FIG. 4 schematically shows a cross section of the green compact 1. The green compact 1 is obtained by compressing a conductive powder 1a and a conductive material 1b. FIG. 4 shows a schematic configuration of the green compact 1, and the ratio of the size of the conductive powder 1a / conductive material 1b, the blending ratio, and the like may be exaggerated. The conductive material 1b is in contact with the conductive powder 1a in the green compact 1. The shape of the conductive material 1b is not limited to powder as long as it can be compressed so as to be in sufficient contact with the conductive powder 1a. As shown in FIG. 4 (a), the powdered conductive material 1b ₁ may be dispersed in the conductive powder 1a, or the powder between the layers of the conductive powder 1a as shown in FIG. 4 (b). A layer of the conductive material 1b ₁ may be sandwiched. In the example shown in FIG. 4 (c), a fibrous conductive material 1b ₂ dispersed in the conductive powder 1a is provided. The fibrous conductive material 1b ₂ and the powdered conductive material 1b ₁ may be dispersed in the conductive powder 1a (FIG. 4 (d)). As shown in FIGS. 4E and 4F, a net-like conductive material 1b ₃ or a conductive porous plate 1b ₄ may be used. In the case of the net-like conductive material 1b ₃ or the porous plate 1b ₄ , it is preferable that the conductive powder 1a enters the mesh or pores. If the conductive powder 1a enters the mesh or pores, the contact area between the network conductive material 1b ₃ or the porous plate 1b ₄ and the conductive powder 1a is large, so that the green compact 1 has high conductivity. .

  The mass ratio of the conductive material 1b / the green compact 1 is preferably 0.01 to 99% by mass, and more preferably 0.1 to 30% by mass. If the mass ratio is less than 0.01% by mass, the effect of improving conductivity cannot be obtained sufficiently. If the mass ratio is more than 99% by mass, the stretchability of the green compact 1 is too small.

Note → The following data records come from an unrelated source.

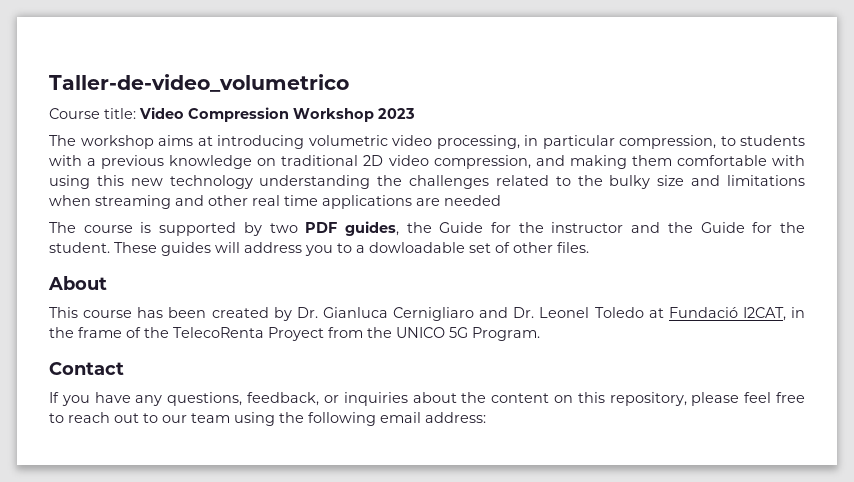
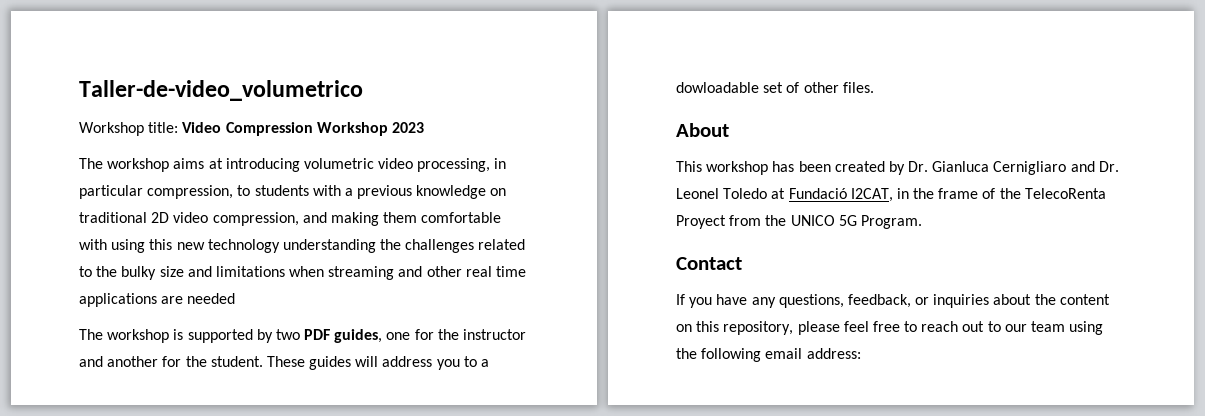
- Course title: Video Compression Workshop 2023
+ Workshop title: Video Compression Workshop 2023
- The course is supported by two PDF guides, the Guide for the instructor and the Guide for the student.
+ The workshop is supported by two PDF guides, one for the instructor and another for the student.
- This course has been created by Dr. Gianluca Cernigliaro and Dr. Leonel Toledo at Fundació I2CAT, in the frame of the TelecoRenta Proyect from the UNICO 5G Program.
+ This workshop has been created by Dr. Gianluca Cernigliaro and Dr. Leonel Toledo at Fundació I2CAT, in the frame of the TelecoRenta Proyect from the UNICO 5G Program.

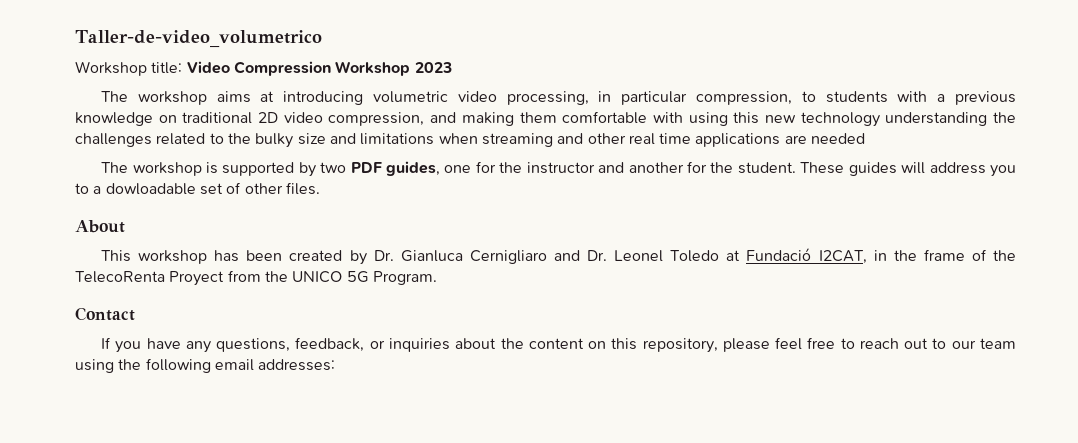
- If you have any questions, feedback, or inquiries about the content on this repository, please feel free to reach out to our team using the following email address:
+ If you have any questions, feedback, or inquiries about the content on this repository, please feel free to reach out to our team using the following email addresses:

The electric resistance of the conductive powder 1a is preferably 10 ⁻⁴ Ω to 1 MΩ. In this specification, the electrical resistance of the conductive powder is a value measured by a four-terminal method with an electrode spacing of 1.5 mm. If the electric resistance exceeds 1 MΩ, the conductivity is too small and the actuator efficiency is too low. It is difficult to produce one having an electric resistance of less than 10 ⁻⁴ Ω.

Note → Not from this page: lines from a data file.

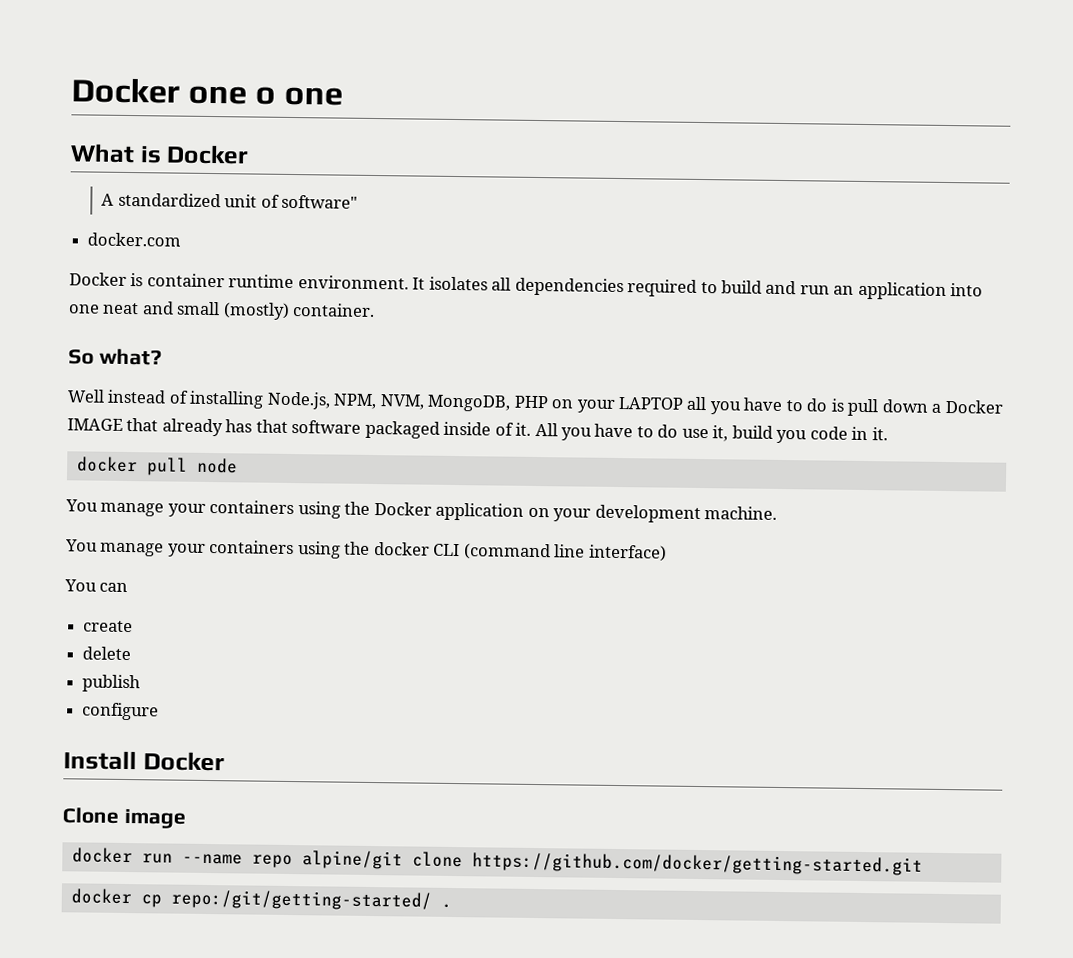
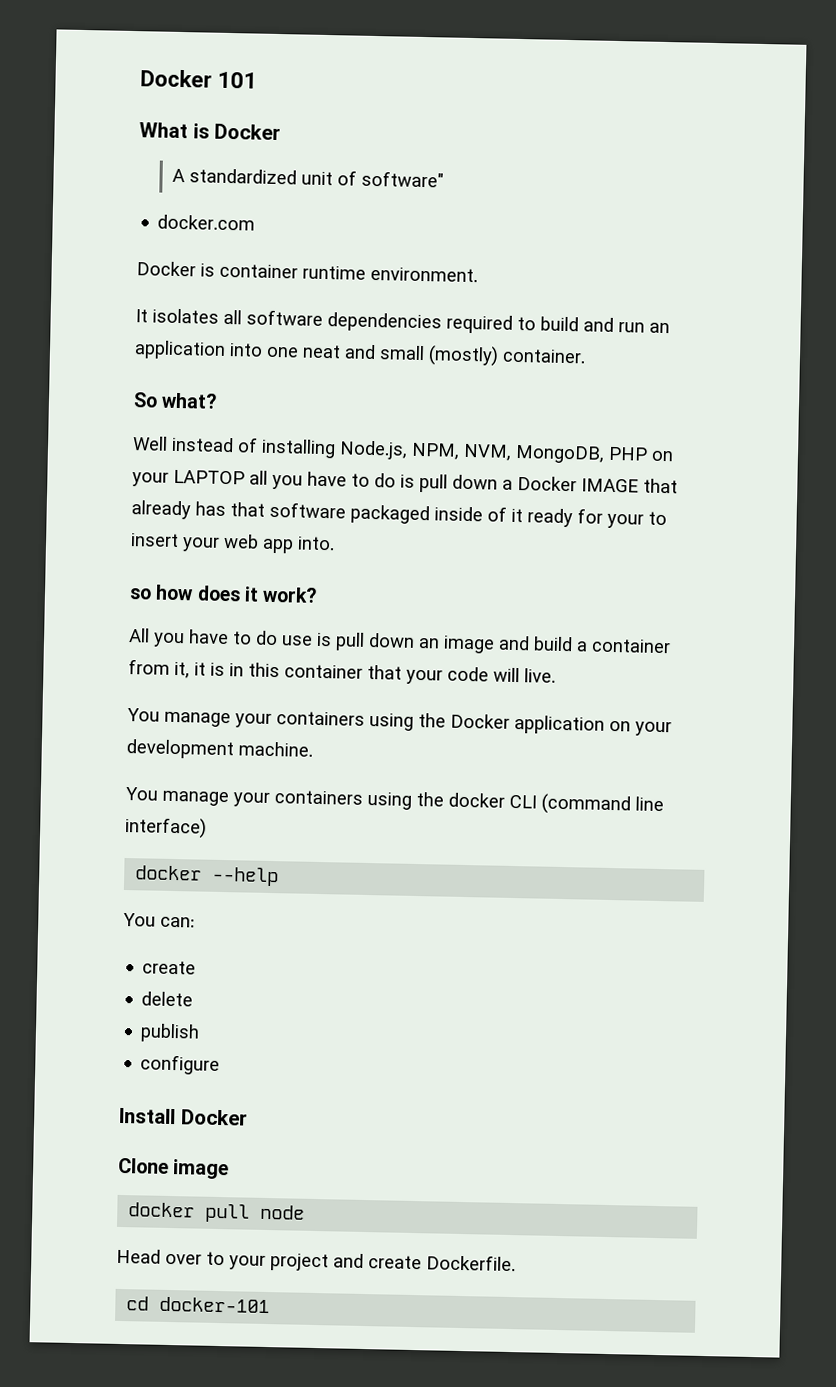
- Docker one o one
+ Docker 101
- Docker is container runtime environment. It isolates all dependencies required to build and run an application into one neat and small (mostly) container.
+ Docker is container runtime environment.
+ It isolates all software dependencies required to build and run an application into one neat and small (mostly) container.
- Well instead of installing Node.js, NPM, NVM, MongoDB, PHP on your LAPTOP all you have to do is pull down a Docker IMAGE that already has that software packaged inside of it. All you have to do use it, build you code in it.
- docker pull node
+ Well instead of installing Node.js, NPM, NVM, MongoDB, PHP on your LAPTOP all you have to do is pull down a Docker IMAGE that already has that software packaged inside of it ready for your to insert your web app into.
+ so how does it work?
+ All you have to do use is pull down an image and build a container from it, it is in this container that your code will live.
- You can
+ docker --help
+ You can:
- docker run --name repo alpine/git clone https://github.com/docker/getting-started.git
- docker cp repo:/git/getting-started/ .
+ docker pull node
+ Head over to your project and create Dockerfile.
+ cd docker-101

  The conductive powder 1a is made of a conductive polymer. The conductive polymer preferably has a conjugated structure. Specifically, it is preferably at least one selected from the group consisting of polypyrrole, polythiophene, polyaniline, polyacetylene and derivatives thereof, more preferably polypyrrole. The green compact 1 made of polypyrrole powder exhibits large expansion and contraction when energized.

The conductive powder 1a preferably contains a dopant. The dopant may be p-type or n-type, and a general dopant can be used. P-type dopants include halogens such as Cl ₂ , Br ₂ , I ₂ , ICl, ICl ₃ , IBr, IF ₃ , Lewis acids such as PF ₅ , PF ₆ , BF ₄ , AsF ₅ , SbF ₅ , sulfuric acid, nitric acid , Perchloric acid, organic acids (p-toluenesulfonic acid, etc.) and the like. Examples of the n-type dopant include alkali metals such as Li, Na, K, Rb, and Cs, and alkaline earth metals such as Be, Mg, Ca, Sc, Ba, Ag, Eu, and Yb.

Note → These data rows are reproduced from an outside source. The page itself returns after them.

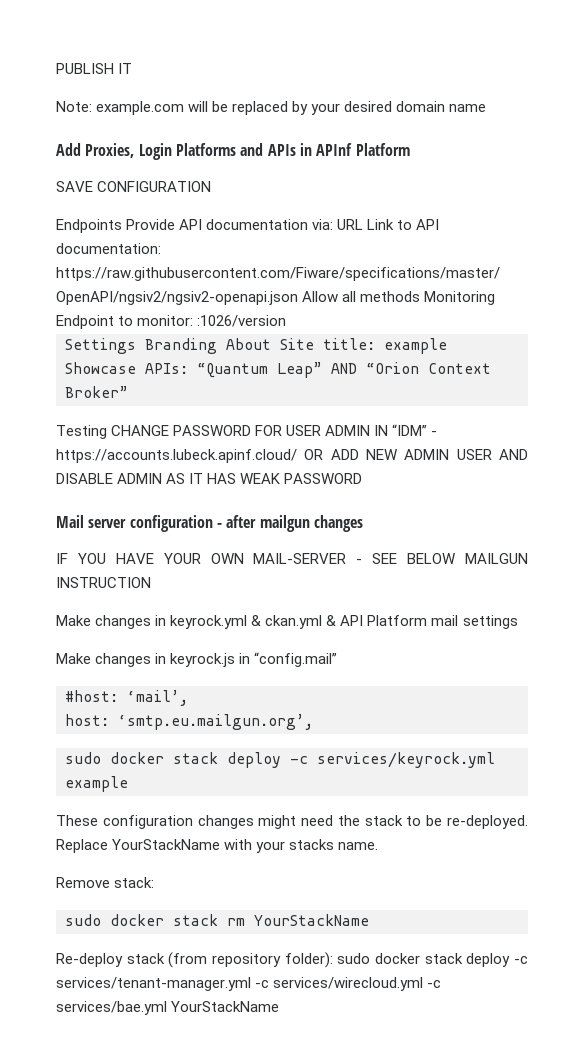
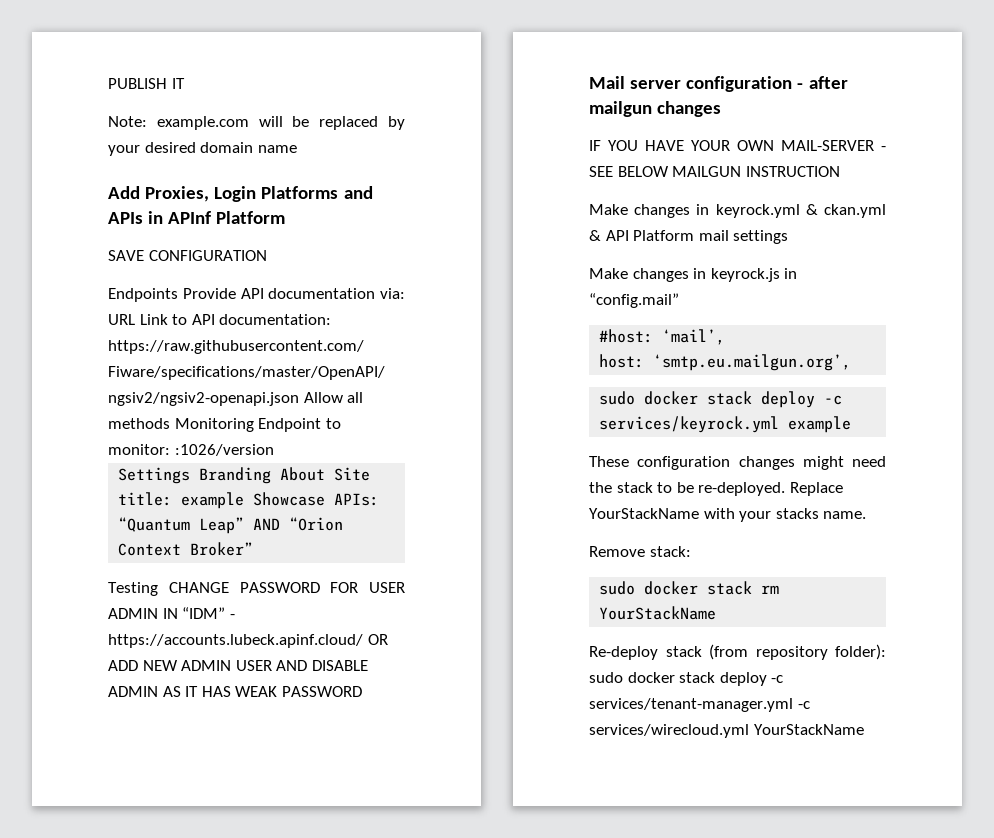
- Re-deploy stack (from repository folder): sudo docker stack deploy -c services/tenant-manager.yml -c services/wirecloud.yml -c services/bae.yml YourStackName
+ Re-deploy stack (from repository folder): sudo docker stack deploy -c services/tenant-manager.yml -c services/wirecloud.yml YourStackName

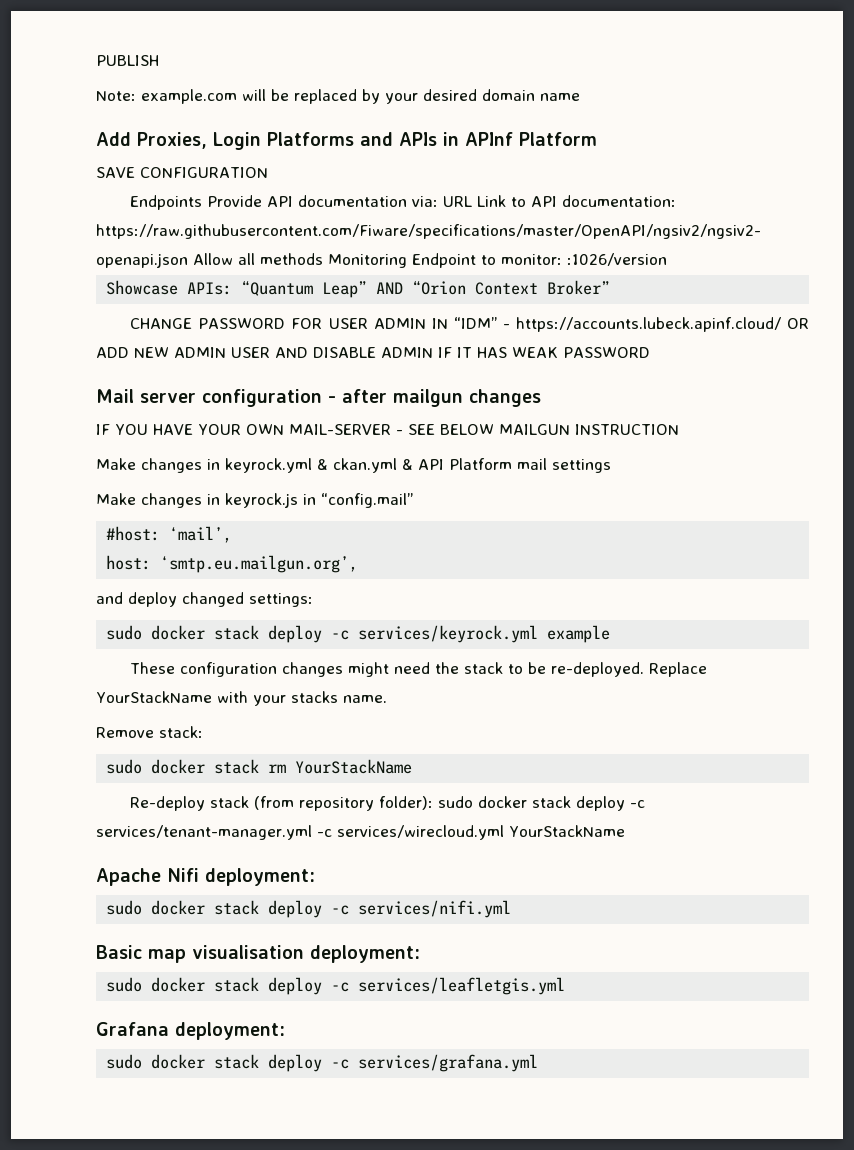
- PUBLISH IT
+ PUBLISH
- Settings Branding About Site title: example Showcase APIs: “Quantum Leap” AND “Orion Context Broker”
+ Showcase APIs: “Quantum Leap” AND “Orion Context Broker”
- Testing CHANGE PASSWORD FOR USER ADMIN IN “IDM” - https://accounts.lubeck.apinf.cloud/ OR ADD NEW ADMIN USER AND DISABLE ADMIN AS IT HAS WEAK PASSWORD
+ CHANGE PASSWORD FOR USER ADMIN IN “IDM” - https://accounts.lubeck.apinf.cloud/ OR ADD NEW ADMIN USER AND DISABLE ADMIN IF IT HAS WEAK PASSWORD
+ and deploy changed settings:
+ Apache Nifi deployment:
+ sudo docker stack deploy -c services/nifi.yml
+ Basic map visualisation deployment:
+ sudo docker stack deploy -c services/leafletgis.yml
+ Grafana deployment:
+ sudo docker stack deploy -c services/grafana.yml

  The content of the conductive polymer in the conductive powder 1a is preferably 1 to 99.9% by mass, and more preferably 30 to 99% by mass. If the amount of the conductive polymer is less than 1% by mass, the amount of electrolyte and water absorbed and released by the conductive powder 1a is too small, and the displacement amount of the polymer actuator is too small. If it exceeds 99.9% by mass, the conductivity is too small because the dopant content is too small. The average particle size of the conductive polymer is preferably 10 nm to 1 mm. If the average particle diameter exceeds 1 mm, the area where the conductive polymer is in contact with the ion supplier 5 is too small, and the responsiveness of the polymer actuator is too low. Those having an average particle size of less than 10 nm are difficult to produce and handle.

  In addition to the conductive polymer and the dopant, the conductive powder 1a preferably contains at least one selected from the group consisting of metals, metal salts, and carbon. By containing at least one selected from the group consisting of metals, metal salts and carbon, the conductivity of the conductive powder is improved. Preferred metals include iron, copper, nickel, titanium, zinc, chromium, aluminum, cobalt, gold, platinum, silver, manganese, tungsten, palladium, ruthenium, and zirconium. Preferred metal salts include iron trichloride, iron dichloride, and copper chloride.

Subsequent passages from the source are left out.